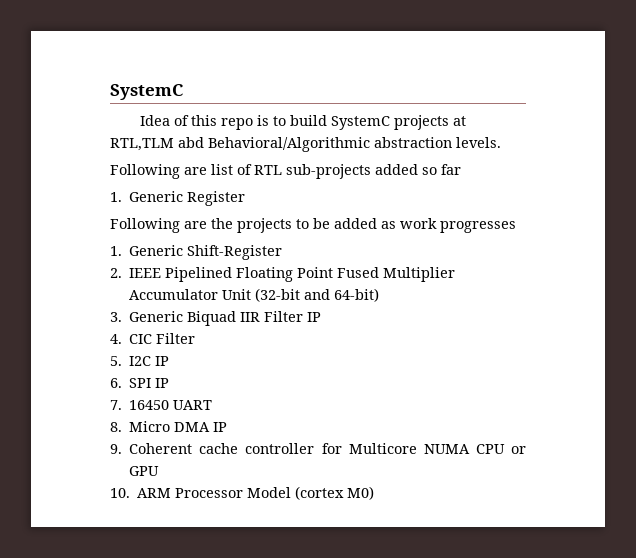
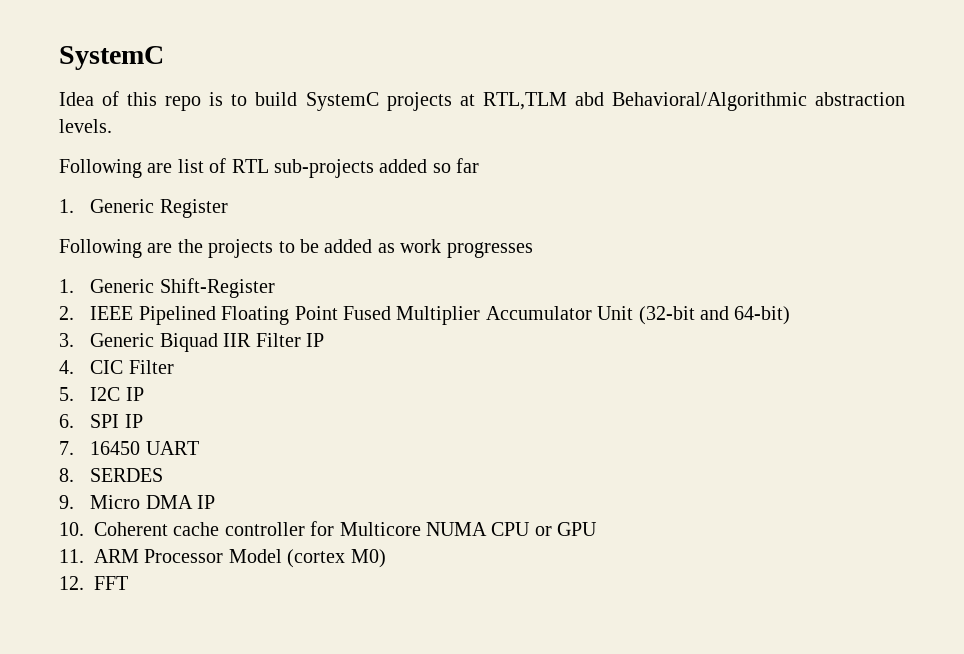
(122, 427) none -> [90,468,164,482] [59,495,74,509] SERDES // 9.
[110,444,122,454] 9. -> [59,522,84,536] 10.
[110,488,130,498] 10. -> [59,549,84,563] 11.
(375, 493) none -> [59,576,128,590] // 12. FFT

= = =

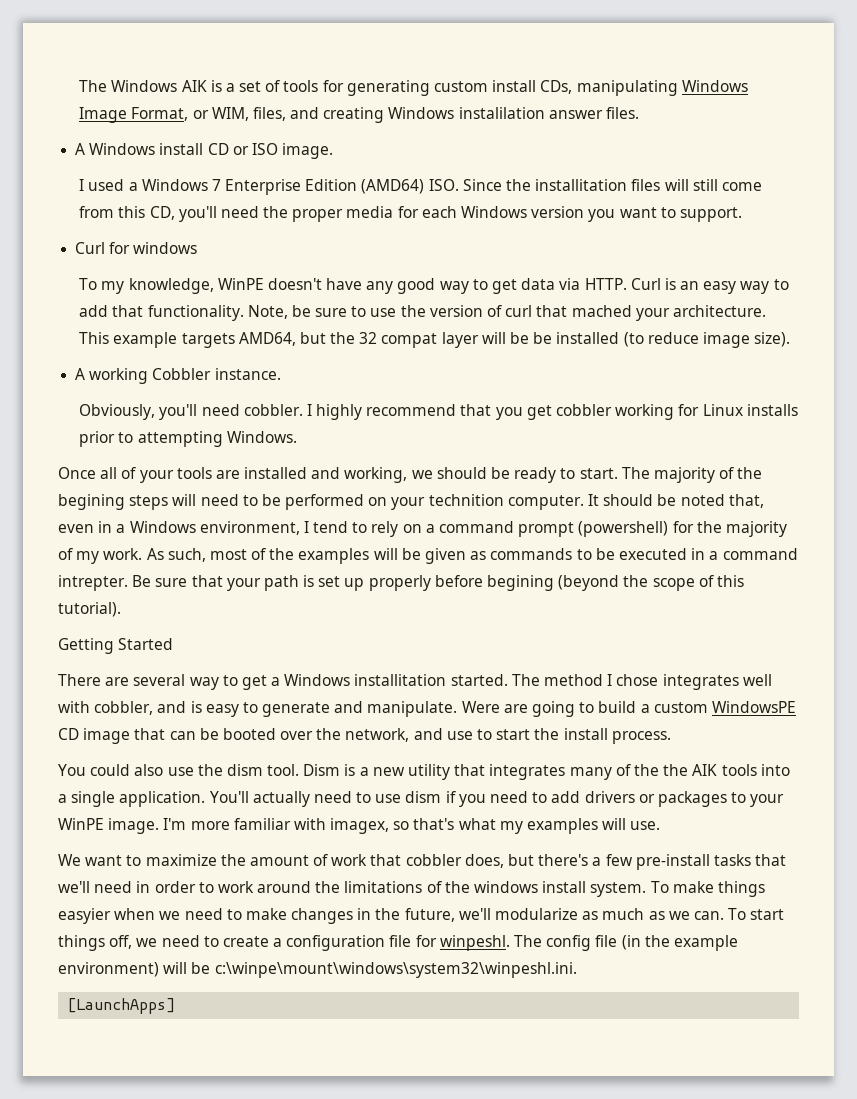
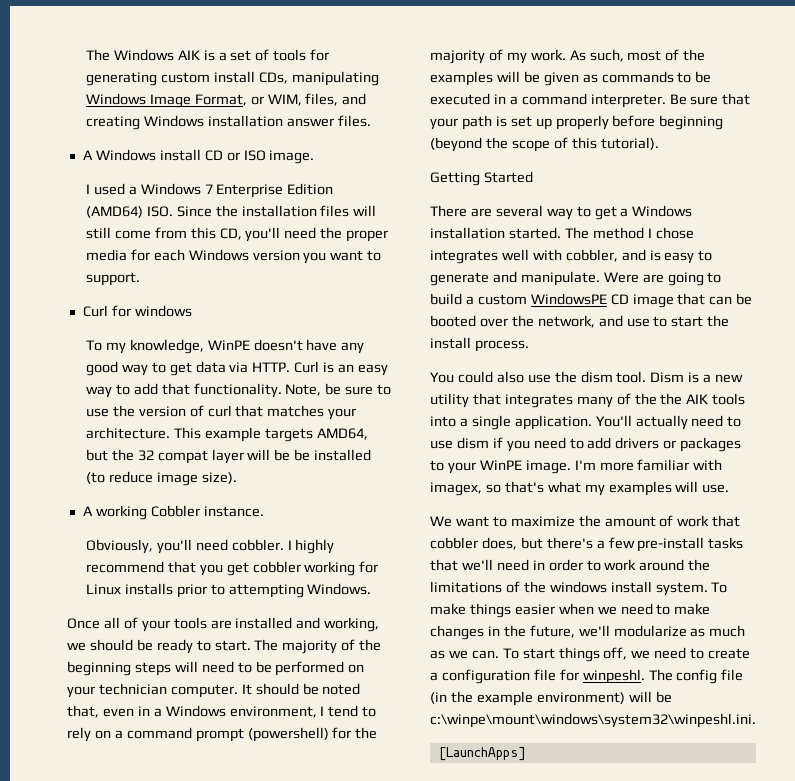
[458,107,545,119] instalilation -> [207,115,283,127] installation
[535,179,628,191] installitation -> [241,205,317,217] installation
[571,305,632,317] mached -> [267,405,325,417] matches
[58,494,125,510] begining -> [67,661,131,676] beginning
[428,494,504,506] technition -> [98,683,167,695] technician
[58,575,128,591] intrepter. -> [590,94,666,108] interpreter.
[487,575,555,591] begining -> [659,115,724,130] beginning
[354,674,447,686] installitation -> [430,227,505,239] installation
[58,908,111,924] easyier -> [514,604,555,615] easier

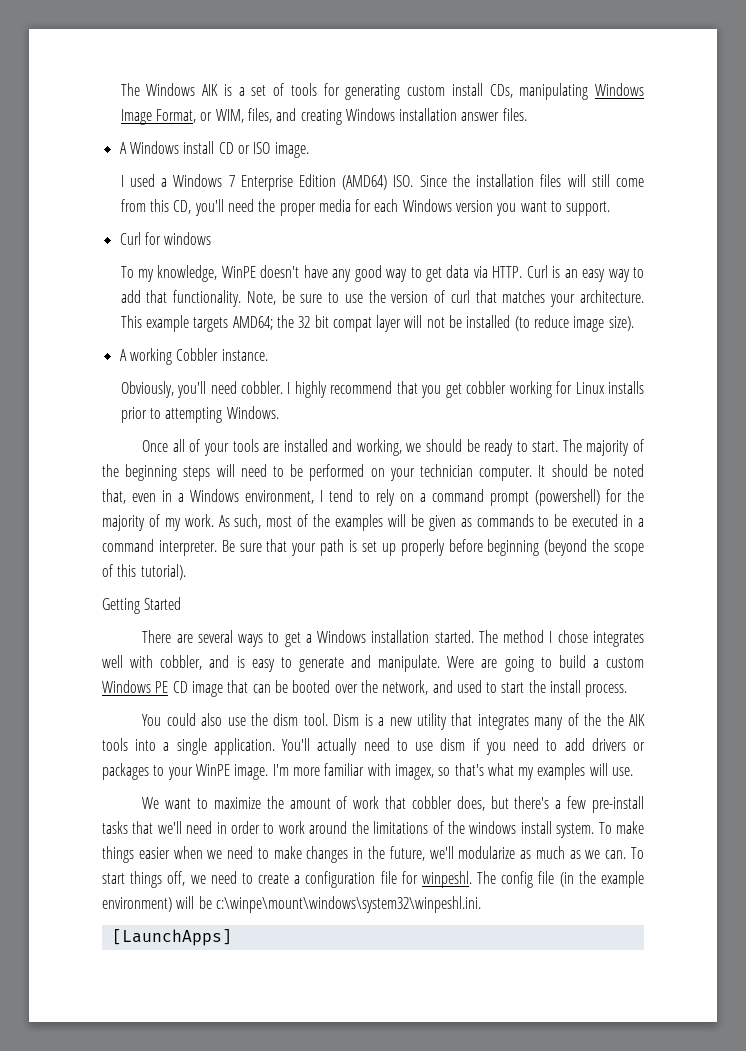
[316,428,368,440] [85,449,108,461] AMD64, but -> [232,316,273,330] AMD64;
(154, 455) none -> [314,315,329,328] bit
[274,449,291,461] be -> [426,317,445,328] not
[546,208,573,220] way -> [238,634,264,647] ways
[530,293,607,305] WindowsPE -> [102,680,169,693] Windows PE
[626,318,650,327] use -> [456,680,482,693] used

= = =

ACTIVITY | The response should hold exactly the lines starting at the line with "(122, 427) none" and ending at the line with "(375, 493) none", and no other line of the material above.

SOLUTION TO THIS EXERCISE |
(122, 427) none -> [90,468,164,482] [59,495,74,509] SERDES // 9.
[110,444,122,454] 9. -> [59,522,84,536] 10.
[110,488,130,498] 10. -> [59,549,84,563] 11.
(375, 493) none -> [59,576,128,590] // 12. FFT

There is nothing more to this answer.